(Itemized modification records)
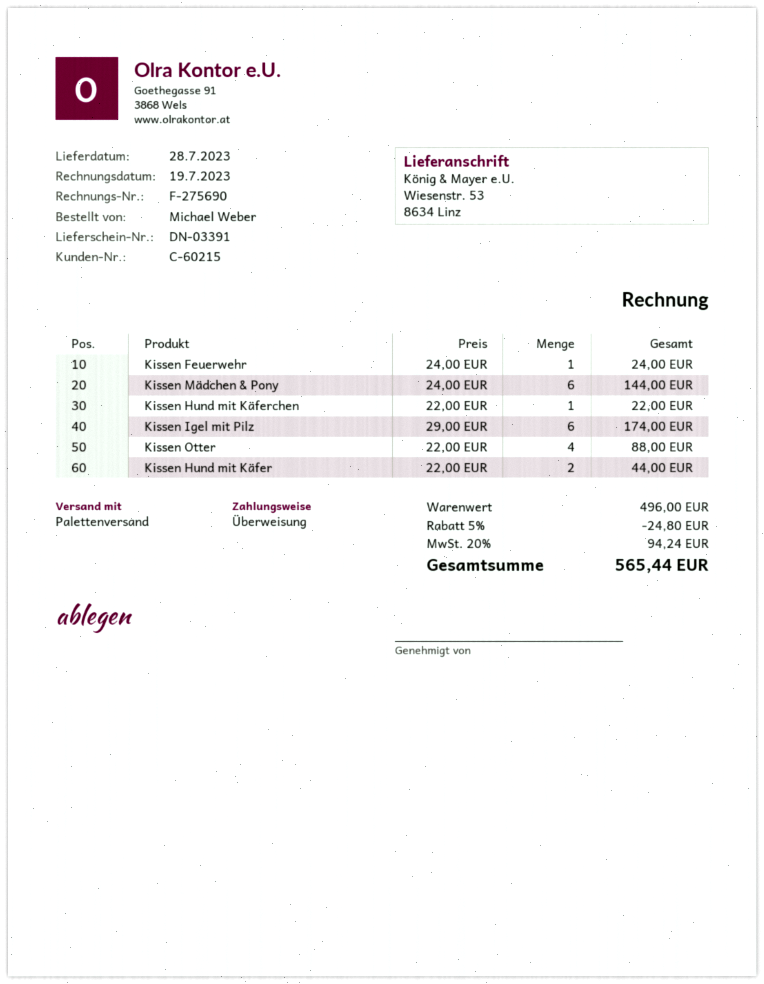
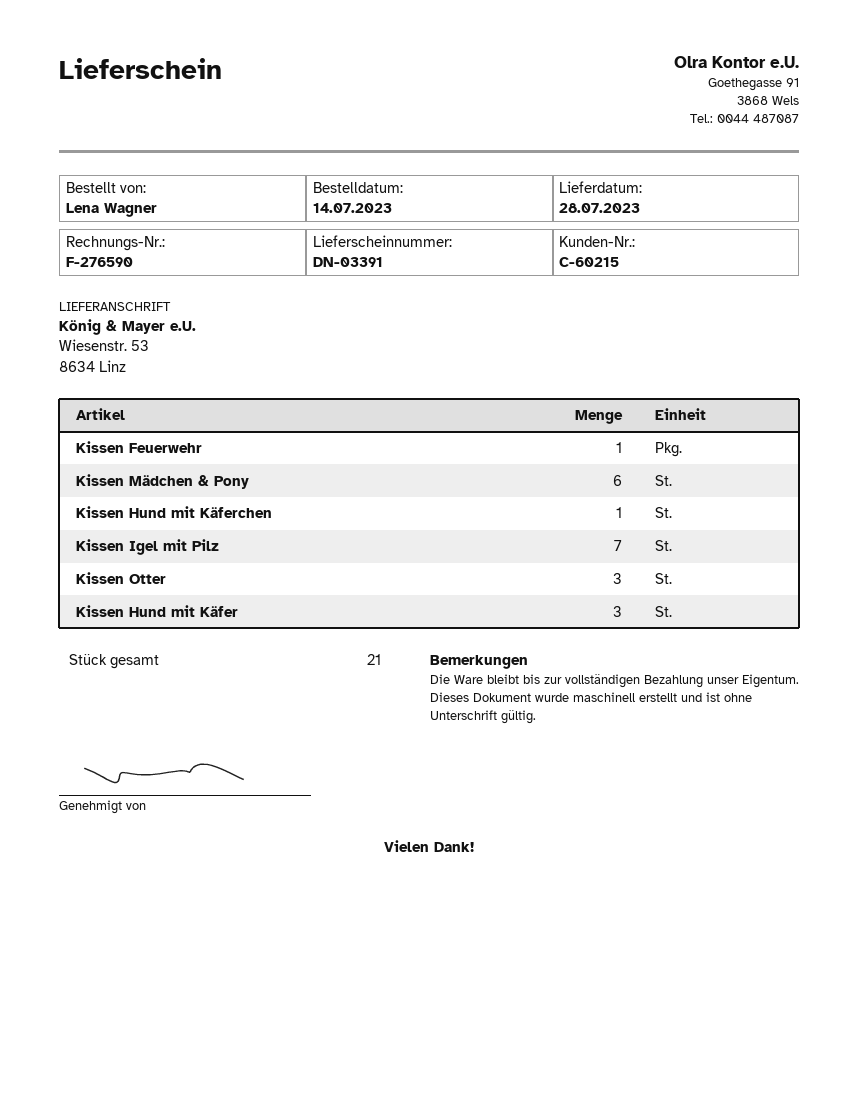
invoice number: F-275690 -> F-276590
ordered by: Michael Weber -> Lena Wagner
Kissen Igel mit Pilz: 6 -> 7
Kissen Otter: 4 -> 3
Kissen Hund mit Käfer: 2 -> 3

# WHAT THE TASK ASKS
Look through the entries and return each line that has the word "Kissen" in it.

# RESPONSE TO THIS EXERCISE
Kissen Igel mit Pilz: 6 -> 7
Kissen Otter: 4 -> 3
Kissen Hund mit Käfer: 2 -> 3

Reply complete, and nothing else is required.